En rigor, esos eventuales acuerdos con las Farc no conllevan necesariamente la paz social en Colombia. Podrían ser coadyuvantes de la misma, en la medida que ganen la adhesión de las grandes mayorías nacionales y no susciten la desbandada de los empresarios generadores de riqueza. Pero si producen nuevas fracturas en nuestra sociedad, lo que garantizarán es el retroceso de nuestra calidad de vida y, por ende, la proliferación.

 

Como lo han puesto de presente algunos analistas, las Farc son diestras en todas las etapas del narcotráfico, saben sembrar minas antipersonales y regar sangre  a borbotones sobre los campos de Colombia, conocen del negocio internacional de armas y el lavado de activos, practican sin tapujos la minería ilegal, son fuertes depredadoras que arrasan bosques y contaminan fuentes de agua, etc.
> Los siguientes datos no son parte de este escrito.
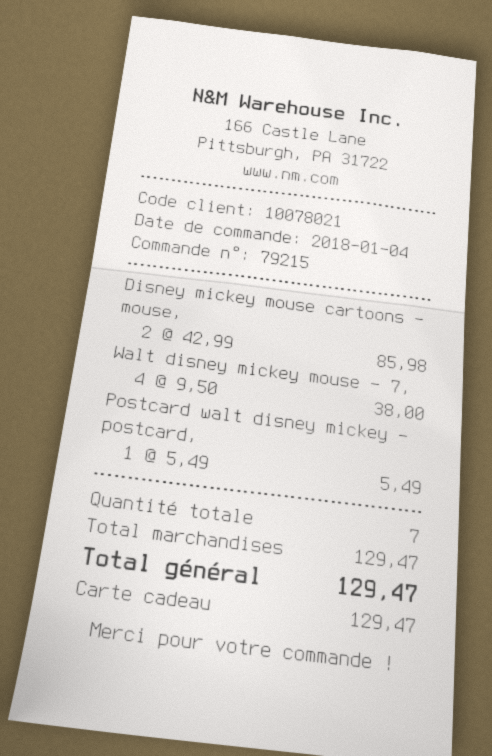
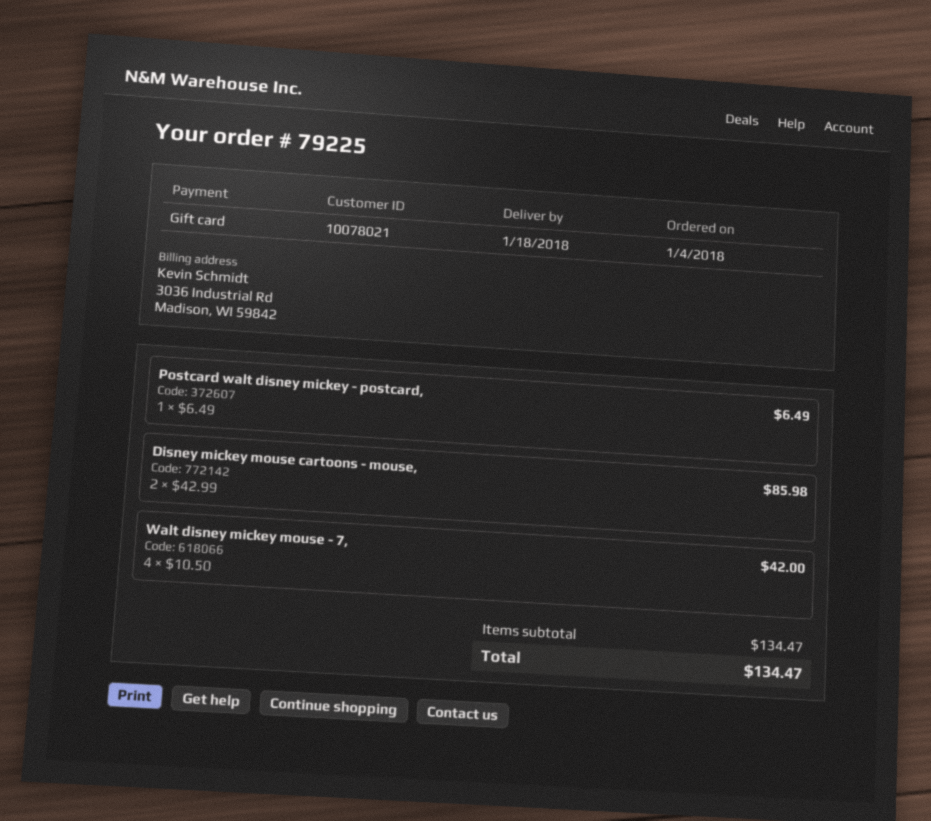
order number: 79215 -> 79225
Walt disney mickey mouse - 7,: 4 x 9.50 = 38.00 -> 4 x 10.50 = 42.00
Postcard walt disney mickey - postcard,: 1 x 5.49 = 5.49 -> 1 x 6.49 = 6.49
subtotal: 129.47 -> 134.47
total: 129.47 -> 134.47

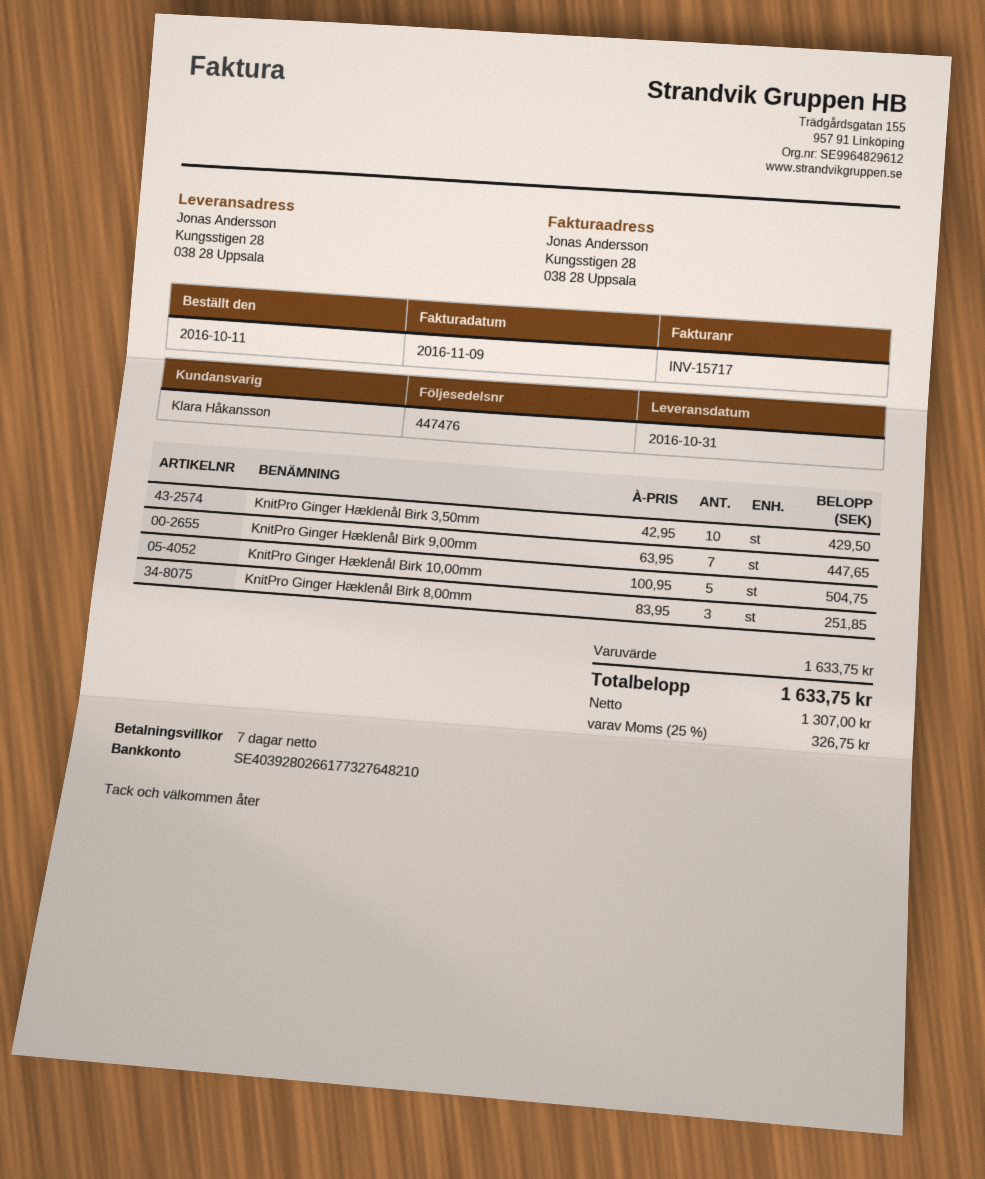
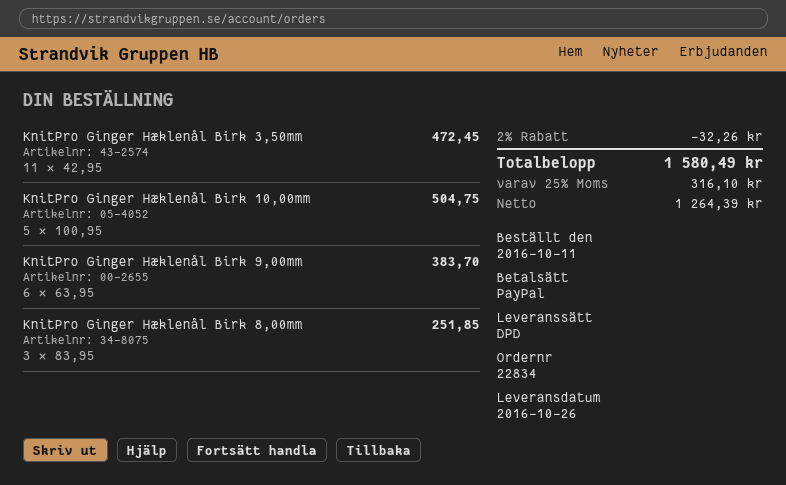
delivery date: 2016-10-31 -> 2016-10-26
KnitPro Ginger Hæklenål Birk 3,50mm: 10 x 42.95 = 429.50 -> 11 x 42.95 = 472.45
KnitPro Ginger Hæklenål Birk 9,00mm: 7 x 63.95 = 447.65 -> 6 x 63.95 = 383.70
discount: none -> 2% = 32.26
net: 1307.00 -> 1264.39
tax: 25% = 326.75 -> 25% = 316.10
total: 1633.75 -> 1580.49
Pero, ¿qué nos proponen para mejorar nuestra agricultura, nuestra ganadería, nuestra minería, nuestra industria, nuestro comercio, nuestra infraestructura, nuestros sistemas de transporte,  nuestra presencia económica activa en un mundo globalizado?

 

Hablan con simplismo digno de mejor causa de la “redención del pueblo colombiano”, pero ignoran que las políticas sociales se sustentan sobre fuertes bases económicas. Y parecen ignorarlo todo acerca de la economía. Por obra de una oscura mitología, creen que de su destrucción puede emerger un mundo mejor en el que la justicia para los pobres consistirá en prodigar la miseria para todos, salvo los privilegiados de la “Nomenklatura” revolucionaria.

 

Preocupa que en los diálogos de La Habana los negociadores del gobierno, al parecer, estén adoptando posiciones vergonzantes sobre nuestros sistema de libertades, nuestra democracia, los logros de nuestras políticas económicas y sociales. No se esmeran en mostrar las fortalezas de nuestra sociedad y dan la impresión de que comparten el diagnóstico de la subversión acerca de sus debilidades.